MAKASSAR 20 Jul 2026 18:32 2 min read 79 views By admin

Share berita ini

Saat Pegawai Pajak Mengetuk Pintu Harapan Anak Panti di Makassar
Melalui kegiatan bertajuk DJP Peduli, para pegawai pajak membaur tanpa sekat dengan anak-anak binaan yayasan. Mereka menyerahkan bantuan dan santunan, namun yang lebih berkesan adalah ruang percakapan yang terbangun selama kegiatan berlangsung.

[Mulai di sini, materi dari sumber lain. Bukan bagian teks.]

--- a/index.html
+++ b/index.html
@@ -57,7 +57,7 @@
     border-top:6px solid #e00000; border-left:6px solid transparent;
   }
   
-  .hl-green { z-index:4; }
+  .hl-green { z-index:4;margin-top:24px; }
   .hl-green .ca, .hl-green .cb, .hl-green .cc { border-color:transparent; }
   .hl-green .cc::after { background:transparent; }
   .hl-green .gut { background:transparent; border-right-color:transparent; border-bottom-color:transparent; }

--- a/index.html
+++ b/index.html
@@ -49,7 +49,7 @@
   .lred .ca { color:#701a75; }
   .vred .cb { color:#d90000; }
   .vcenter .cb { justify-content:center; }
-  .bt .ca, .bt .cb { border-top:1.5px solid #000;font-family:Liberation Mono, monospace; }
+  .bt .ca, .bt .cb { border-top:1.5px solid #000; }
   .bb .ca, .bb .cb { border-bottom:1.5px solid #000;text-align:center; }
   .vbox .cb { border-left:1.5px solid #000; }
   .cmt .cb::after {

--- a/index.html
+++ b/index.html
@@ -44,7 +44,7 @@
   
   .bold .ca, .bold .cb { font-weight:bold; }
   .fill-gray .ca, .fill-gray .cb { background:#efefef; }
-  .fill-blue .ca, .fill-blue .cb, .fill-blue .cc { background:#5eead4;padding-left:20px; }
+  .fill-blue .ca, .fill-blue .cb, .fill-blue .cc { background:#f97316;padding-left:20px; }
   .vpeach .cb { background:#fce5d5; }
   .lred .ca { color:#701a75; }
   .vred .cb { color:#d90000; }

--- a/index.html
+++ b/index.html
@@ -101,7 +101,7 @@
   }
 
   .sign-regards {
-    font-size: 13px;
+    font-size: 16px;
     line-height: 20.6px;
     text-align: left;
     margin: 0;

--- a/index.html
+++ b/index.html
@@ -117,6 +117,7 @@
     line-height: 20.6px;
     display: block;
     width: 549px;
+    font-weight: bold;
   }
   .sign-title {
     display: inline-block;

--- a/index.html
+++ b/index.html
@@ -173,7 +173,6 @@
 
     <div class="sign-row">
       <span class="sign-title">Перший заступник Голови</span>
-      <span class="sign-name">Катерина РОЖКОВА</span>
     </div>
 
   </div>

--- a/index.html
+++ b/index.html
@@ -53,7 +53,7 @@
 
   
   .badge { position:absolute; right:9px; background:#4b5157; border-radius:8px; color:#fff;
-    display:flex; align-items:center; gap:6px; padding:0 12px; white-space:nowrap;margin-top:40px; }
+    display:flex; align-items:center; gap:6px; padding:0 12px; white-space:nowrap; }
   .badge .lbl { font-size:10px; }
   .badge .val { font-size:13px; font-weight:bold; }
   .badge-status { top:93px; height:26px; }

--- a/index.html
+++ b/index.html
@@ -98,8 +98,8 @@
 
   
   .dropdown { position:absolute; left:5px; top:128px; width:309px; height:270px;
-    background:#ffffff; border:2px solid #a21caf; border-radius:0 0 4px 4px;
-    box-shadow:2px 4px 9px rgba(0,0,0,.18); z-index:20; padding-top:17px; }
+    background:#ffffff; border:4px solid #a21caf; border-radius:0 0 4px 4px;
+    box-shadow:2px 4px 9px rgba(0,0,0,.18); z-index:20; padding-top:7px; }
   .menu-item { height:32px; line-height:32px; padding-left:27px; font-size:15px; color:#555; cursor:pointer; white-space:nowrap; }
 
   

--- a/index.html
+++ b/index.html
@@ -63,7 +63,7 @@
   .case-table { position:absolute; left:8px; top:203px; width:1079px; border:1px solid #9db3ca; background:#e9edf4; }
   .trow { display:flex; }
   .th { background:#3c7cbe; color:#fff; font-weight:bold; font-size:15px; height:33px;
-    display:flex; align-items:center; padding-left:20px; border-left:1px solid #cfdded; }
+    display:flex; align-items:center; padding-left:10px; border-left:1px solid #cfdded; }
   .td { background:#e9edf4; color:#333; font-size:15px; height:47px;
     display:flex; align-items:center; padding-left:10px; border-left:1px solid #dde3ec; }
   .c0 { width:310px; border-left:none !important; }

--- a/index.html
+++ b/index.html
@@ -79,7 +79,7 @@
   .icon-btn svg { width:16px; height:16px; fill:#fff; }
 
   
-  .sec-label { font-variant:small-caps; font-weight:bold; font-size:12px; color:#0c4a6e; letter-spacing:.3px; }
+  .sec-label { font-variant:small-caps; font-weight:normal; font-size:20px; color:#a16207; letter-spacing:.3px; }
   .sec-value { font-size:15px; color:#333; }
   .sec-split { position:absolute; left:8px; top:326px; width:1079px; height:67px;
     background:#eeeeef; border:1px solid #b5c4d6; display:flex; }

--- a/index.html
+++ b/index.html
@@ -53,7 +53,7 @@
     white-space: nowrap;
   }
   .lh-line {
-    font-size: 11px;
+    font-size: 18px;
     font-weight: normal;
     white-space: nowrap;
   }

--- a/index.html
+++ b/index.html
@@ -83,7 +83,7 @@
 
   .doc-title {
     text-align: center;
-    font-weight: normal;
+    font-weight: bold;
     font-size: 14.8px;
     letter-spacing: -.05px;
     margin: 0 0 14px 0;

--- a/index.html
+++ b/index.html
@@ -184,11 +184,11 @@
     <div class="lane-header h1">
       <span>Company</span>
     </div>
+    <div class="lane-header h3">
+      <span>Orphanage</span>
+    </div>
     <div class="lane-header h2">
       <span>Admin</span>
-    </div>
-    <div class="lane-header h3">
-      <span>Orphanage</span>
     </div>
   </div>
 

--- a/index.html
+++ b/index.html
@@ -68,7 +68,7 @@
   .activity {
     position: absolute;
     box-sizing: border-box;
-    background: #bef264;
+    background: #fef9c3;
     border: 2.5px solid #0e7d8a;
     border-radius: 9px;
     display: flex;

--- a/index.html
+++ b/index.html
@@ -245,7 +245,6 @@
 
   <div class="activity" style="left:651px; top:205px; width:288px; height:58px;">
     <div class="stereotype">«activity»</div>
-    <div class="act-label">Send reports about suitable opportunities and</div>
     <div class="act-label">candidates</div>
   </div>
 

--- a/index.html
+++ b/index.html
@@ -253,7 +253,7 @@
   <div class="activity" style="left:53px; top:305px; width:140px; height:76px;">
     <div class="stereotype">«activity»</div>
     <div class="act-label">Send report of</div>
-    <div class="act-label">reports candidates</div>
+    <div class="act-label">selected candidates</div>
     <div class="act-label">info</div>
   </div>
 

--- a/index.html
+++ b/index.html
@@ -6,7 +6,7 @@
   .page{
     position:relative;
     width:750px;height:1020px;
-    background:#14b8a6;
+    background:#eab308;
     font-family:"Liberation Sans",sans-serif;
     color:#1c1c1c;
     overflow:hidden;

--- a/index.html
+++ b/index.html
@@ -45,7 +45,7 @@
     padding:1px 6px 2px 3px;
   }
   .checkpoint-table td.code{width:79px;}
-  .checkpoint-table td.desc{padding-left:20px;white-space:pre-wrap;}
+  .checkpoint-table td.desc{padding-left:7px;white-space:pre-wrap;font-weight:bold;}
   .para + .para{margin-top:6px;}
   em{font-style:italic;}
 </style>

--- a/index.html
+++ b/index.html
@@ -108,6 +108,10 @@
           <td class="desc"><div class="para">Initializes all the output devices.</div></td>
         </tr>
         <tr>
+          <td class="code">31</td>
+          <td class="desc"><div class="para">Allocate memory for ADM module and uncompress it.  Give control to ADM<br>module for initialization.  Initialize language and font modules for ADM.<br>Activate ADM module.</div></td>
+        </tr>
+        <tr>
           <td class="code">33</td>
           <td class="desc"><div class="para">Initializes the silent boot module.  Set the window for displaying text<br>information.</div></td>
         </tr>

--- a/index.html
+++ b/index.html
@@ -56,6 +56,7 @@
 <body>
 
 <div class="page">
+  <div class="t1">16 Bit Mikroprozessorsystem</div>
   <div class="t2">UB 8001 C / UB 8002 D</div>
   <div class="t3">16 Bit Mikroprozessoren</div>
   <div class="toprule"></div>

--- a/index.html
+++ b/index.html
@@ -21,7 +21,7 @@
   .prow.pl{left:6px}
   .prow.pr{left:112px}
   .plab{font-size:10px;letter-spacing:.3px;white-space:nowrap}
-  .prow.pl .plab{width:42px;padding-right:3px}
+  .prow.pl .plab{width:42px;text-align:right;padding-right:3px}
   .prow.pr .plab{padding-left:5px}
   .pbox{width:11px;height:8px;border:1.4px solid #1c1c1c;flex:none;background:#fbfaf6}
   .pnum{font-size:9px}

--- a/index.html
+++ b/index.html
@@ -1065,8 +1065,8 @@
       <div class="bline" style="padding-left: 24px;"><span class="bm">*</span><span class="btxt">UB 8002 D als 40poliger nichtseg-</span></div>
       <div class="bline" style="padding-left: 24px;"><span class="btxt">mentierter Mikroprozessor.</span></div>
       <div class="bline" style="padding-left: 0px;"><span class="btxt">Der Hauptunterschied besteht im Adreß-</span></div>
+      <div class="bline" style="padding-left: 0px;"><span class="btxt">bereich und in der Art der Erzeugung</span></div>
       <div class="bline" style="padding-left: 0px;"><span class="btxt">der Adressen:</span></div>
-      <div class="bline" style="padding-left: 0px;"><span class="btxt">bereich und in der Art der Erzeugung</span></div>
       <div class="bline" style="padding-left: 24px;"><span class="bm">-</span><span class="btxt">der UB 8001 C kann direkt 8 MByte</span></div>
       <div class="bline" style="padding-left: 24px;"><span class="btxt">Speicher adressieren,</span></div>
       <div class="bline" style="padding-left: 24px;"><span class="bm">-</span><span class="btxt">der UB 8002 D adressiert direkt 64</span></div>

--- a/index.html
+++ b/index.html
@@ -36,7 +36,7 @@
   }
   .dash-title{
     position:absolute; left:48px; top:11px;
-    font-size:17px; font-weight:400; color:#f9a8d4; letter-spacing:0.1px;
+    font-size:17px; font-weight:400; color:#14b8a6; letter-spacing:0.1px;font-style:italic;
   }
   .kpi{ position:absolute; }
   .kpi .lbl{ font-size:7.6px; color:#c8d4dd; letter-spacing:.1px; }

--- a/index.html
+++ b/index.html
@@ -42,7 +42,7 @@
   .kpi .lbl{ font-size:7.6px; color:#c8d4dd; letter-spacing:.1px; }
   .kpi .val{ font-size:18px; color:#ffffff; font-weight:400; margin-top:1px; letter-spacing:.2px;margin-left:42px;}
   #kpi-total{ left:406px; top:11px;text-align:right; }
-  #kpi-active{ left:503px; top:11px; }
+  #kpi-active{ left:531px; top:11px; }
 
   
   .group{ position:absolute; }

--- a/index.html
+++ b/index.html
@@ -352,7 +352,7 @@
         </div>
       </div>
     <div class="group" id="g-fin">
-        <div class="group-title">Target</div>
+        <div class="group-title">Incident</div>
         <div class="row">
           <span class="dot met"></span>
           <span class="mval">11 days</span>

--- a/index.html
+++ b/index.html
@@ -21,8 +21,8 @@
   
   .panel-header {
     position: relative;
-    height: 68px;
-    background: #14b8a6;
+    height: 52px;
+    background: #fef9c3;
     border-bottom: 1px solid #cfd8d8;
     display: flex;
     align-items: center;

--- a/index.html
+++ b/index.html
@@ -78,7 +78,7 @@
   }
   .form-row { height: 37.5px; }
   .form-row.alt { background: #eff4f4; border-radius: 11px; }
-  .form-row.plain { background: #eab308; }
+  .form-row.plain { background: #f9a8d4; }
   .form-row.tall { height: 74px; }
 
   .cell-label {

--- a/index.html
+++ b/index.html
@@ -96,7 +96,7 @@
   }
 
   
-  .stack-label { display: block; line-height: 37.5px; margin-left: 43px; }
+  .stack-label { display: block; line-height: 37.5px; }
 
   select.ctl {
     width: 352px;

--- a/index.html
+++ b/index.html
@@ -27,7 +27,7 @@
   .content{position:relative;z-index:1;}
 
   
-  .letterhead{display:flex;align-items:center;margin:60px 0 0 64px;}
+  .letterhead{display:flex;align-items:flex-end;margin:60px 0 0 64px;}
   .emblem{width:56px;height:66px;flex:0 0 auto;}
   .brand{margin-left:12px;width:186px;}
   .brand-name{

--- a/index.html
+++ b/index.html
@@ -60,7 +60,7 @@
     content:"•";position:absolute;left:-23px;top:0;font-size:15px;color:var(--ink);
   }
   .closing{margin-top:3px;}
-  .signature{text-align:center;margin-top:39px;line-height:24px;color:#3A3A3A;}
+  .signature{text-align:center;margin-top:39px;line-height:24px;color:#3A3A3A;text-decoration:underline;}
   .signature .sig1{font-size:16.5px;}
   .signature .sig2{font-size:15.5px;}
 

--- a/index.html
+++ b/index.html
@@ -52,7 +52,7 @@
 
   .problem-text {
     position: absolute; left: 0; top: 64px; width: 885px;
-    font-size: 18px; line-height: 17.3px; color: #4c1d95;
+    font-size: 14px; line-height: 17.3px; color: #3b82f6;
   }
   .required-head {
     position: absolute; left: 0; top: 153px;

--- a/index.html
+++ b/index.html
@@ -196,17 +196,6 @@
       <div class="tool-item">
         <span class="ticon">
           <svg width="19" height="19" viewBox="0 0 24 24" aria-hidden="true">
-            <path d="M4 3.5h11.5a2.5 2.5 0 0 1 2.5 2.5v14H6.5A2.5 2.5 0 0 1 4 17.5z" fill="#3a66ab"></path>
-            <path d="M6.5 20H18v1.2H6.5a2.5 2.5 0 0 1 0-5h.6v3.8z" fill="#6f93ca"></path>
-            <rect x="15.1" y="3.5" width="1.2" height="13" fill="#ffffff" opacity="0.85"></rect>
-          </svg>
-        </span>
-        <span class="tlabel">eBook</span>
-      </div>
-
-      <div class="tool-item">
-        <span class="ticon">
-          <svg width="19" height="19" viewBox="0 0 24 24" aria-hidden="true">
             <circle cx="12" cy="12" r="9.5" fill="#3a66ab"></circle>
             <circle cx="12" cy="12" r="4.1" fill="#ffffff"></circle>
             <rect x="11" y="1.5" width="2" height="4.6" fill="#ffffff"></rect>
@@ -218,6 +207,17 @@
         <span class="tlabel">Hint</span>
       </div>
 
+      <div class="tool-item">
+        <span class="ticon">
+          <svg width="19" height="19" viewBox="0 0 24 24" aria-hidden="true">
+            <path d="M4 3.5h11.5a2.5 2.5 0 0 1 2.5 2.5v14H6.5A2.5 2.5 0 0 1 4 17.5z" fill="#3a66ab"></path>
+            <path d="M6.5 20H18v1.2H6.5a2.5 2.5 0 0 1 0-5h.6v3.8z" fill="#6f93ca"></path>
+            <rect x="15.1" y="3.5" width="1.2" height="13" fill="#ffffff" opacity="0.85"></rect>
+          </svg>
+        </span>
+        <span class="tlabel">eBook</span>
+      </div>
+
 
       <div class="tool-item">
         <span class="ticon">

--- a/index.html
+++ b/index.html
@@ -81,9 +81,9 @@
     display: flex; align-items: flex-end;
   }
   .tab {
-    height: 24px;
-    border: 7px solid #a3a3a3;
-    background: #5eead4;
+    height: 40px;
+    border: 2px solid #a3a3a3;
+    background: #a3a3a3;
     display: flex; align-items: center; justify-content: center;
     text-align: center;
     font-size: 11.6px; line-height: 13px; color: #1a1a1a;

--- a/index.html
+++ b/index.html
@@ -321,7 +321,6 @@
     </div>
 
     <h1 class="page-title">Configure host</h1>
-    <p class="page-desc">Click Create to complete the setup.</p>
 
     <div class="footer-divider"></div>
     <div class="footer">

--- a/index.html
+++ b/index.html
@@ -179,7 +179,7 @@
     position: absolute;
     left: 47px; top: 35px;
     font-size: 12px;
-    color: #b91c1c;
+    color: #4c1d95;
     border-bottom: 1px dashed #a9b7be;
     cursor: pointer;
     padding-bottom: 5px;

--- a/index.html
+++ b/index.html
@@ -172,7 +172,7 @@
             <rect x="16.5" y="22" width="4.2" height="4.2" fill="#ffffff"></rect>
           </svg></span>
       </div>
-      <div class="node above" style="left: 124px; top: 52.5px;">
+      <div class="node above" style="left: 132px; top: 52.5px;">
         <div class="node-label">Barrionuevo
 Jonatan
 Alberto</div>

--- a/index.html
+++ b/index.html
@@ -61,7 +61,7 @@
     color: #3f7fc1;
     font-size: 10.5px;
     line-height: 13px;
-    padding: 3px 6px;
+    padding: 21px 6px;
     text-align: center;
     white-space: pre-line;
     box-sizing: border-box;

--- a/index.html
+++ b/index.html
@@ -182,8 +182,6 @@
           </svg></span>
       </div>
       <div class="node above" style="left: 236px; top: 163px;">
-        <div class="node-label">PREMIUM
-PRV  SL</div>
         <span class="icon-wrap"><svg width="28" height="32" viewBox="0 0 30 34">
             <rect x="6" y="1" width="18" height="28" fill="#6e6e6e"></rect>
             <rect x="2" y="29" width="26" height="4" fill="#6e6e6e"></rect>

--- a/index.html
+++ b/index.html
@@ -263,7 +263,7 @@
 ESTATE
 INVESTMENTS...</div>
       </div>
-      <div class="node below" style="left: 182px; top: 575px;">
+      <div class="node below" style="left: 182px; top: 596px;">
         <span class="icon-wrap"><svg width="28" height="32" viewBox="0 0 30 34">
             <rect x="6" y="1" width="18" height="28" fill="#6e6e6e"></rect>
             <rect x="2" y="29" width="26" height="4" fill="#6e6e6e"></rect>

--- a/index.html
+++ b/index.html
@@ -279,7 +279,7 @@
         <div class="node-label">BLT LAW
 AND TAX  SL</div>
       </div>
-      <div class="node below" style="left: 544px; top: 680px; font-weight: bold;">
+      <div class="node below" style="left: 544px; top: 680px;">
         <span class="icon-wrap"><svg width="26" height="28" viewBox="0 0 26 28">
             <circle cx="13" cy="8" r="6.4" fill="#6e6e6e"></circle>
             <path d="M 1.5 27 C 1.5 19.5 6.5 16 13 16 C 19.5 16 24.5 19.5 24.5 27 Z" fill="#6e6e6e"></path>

MAKASSAR, ZATERANEWS.COM --- Di balik tumpukan aturan, laporan, dan angka-angka penerimaan negara, ada sisi lain yang ditunjukkan keluarga besar Direktorat Jenderal Pajak (DJP) Sulawesi Selatan, Barat, dan Tenggara pada peringatan Hari Pajak 2026.

 

Senin (13/7/2026), jajaran Kanwil DJP Sulselbartra bersama Kantor Pelayanan Pajak (KPP) se-Makassar Raya menyisihkan waktu untuk hadir di Panti Asuhan Fahmi, Makassar. Bukan untuk urusan administrasi atau penerimaan negara, melainkan untuk berbagi perhatian, mendengar cerita, dan menguatkan mimpi anak-anak yang tengah berjuang menata masa depan.

 

Melalui kegiatan bertajuk DJP Peduli, para pegawai pajak membaur tanpa sekat dengan anak-anak binaan yayasan. Mereka menyerahkan bantuan dan santunan, namun yang lebih berkesan adalah ruang percakapan yang terbangun selama kegiatan berlangsung.

 

Anak-anak bercerita tentang sekolah, cita-cita, dan tantangan yang mereka hadapi. Sementara para pegawai pajak berbagi pengalaman hidup serta pesan-pesan penyemangat agar mereka tidak menyerah pada keadaan.

 

Kepala Kanwil DJP Sulselbartra, Imanul Hakim, yang hadir langsung bersama jajaran pejabat eselon III dan para Kepala KPP se-Makassar Raya, mengaku melihat semangat luar biasa dari anak-anak panti tersebut.

 

“Melihat semangat di mata anak-anak hari ini, saya seperti diingatkan kembali bahwa tidak ada kesuksesan yang instan. Saya sampaikan kepada mereka, jangan berkecil hati. Cita-cita yang besar itu tidak harus dicapai dalam satu lompatan besar, melainkan dirajut dari langkah-langkah kecil setiap hari,” ujarnya.

 

Kegiatan yang juga melibatkan Majelis Salahuddin DJP Kota Makassar itu berlangsung sederhana, namun menyimpan pesan yang mendalam. Bahwa setiap anak berhak memiliki mimpi dan kesempatan untuk meraihnya, apa pun latar belakang kehidupannya.

 

Beberapa jam kebersamaan mungkin terasa singkat. Namun bagi anak-anak yang menerima kunjungan tersebut, kehadiran para pegawai pajak menjadi pengingat bahwa ada banyak orang yang peduli dan percaya pada masa depan mereka.

 

Melalui DJP Peduli, Hari Pajak 2026 tidak hanya dimaknai sebagai momentum pengabdian kepada negara melalui penerimaan pajak. Lebih dari itu, menjadi ruang untuk menegaskan bahwa pelayanan kepada negeri juga dapat diwujudkan melalui kepedulian, empati, dan tangan yang terulur bagi mereka yang membutuhkan.

 

Sebab pada akhirnya, membangun Indonesia bukan hanya soal angka, tetapi juga tentang menjaga harapan yang tumbuh di hati generasi penerus bangsa.